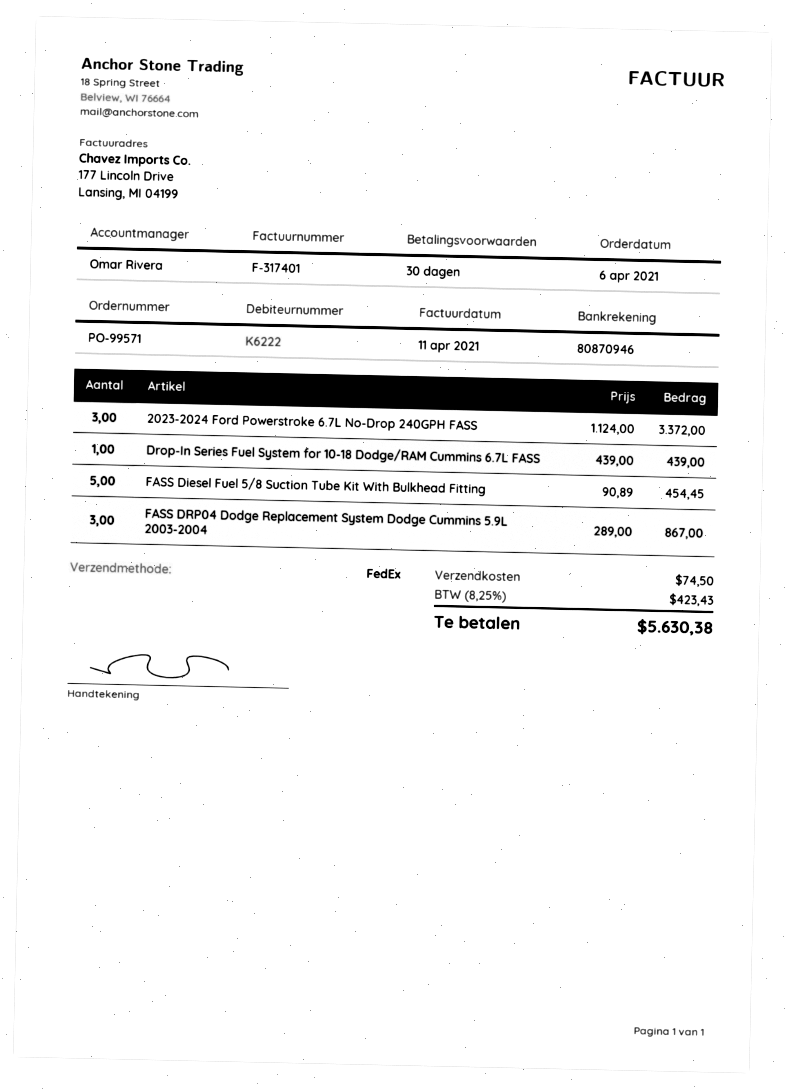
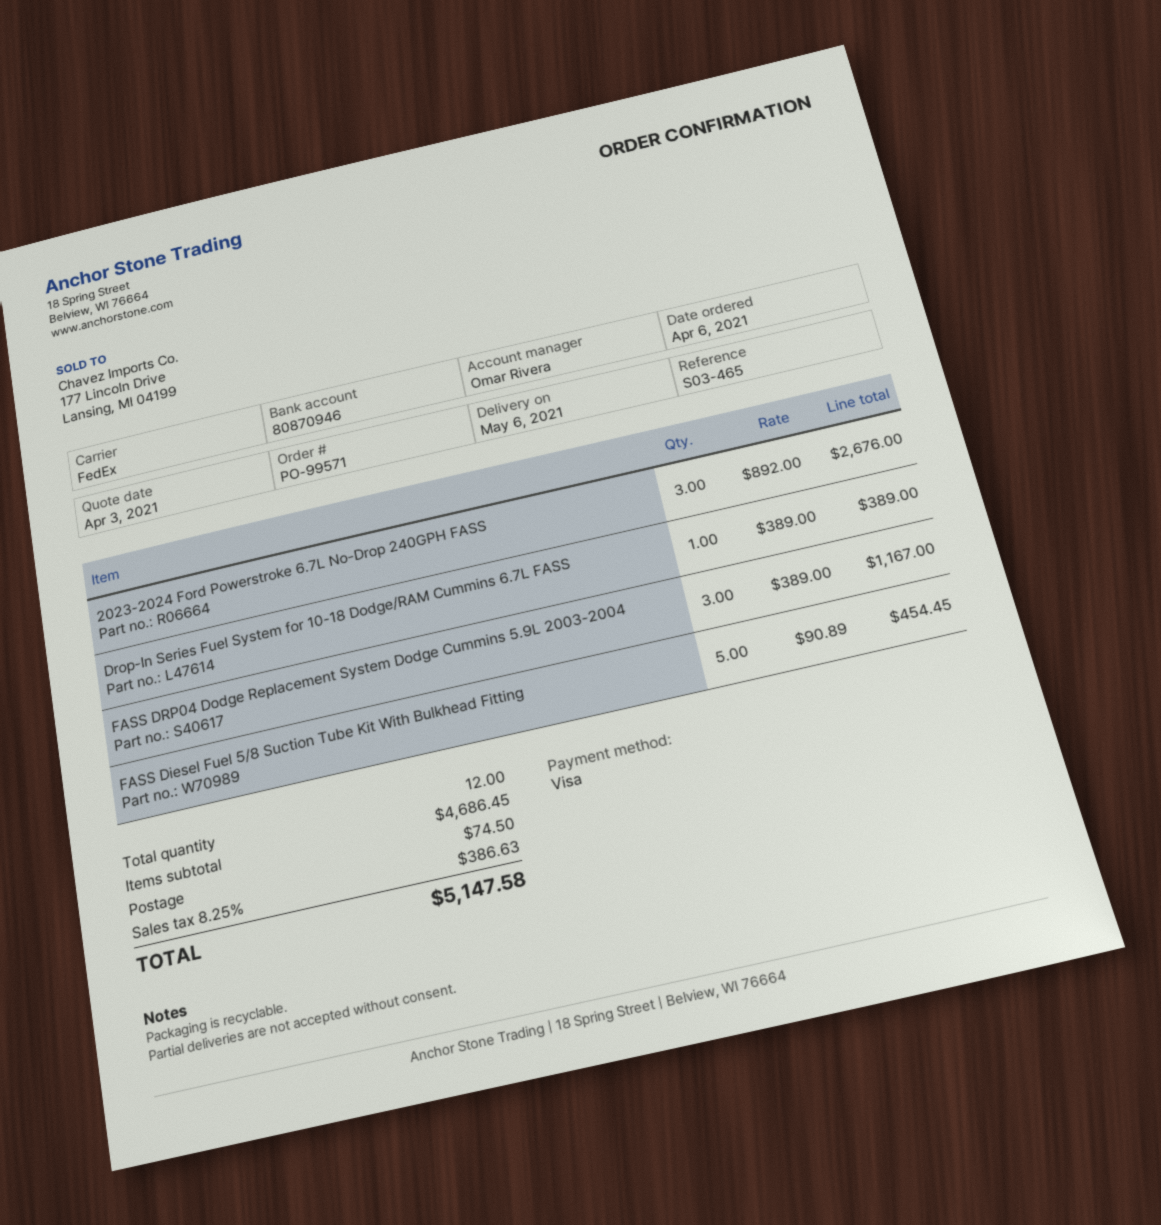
2023-2024 Ford Powerstroke 6.7L No-Drop 240GPH FASS: 3 x 1124.00 = 3372.00 -> 3 x 892.00 = 2676.00
Drop-In Series Fuel System for 10-18 Dodge/RAM Cummins 6.7L FASS: 1 x 439.00 = 439.00 -> 1 x 389.00 = 389.00
FASS DRP04 Dodge Replacement System Dodge Cummins 5.9L 2003-2004: 3 x 289.00 = 867.00 -> 3 x 389.00 = 1167.00
tax: 8.25% = 423.43 -> 8.25% = 386.63
total: 5630.38 -> 5147.58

* [WHAT IS EXPECTED] In the records above, return only the line that contains "FASS DRP04 Dodge" and every line after it through the last, exactly as they appear.

* [ANSWER SECTION]
FASS DRP04 Dodge Replacement System Dodge Cummins 5.9L 2003-2004: 3 x 289.00 = 867.00 -> 3 x 389.00 = 1167.00
tax: 8.25% = 423.43 -> 8.25% = 386.63
total: 5630.38 -> 5147.58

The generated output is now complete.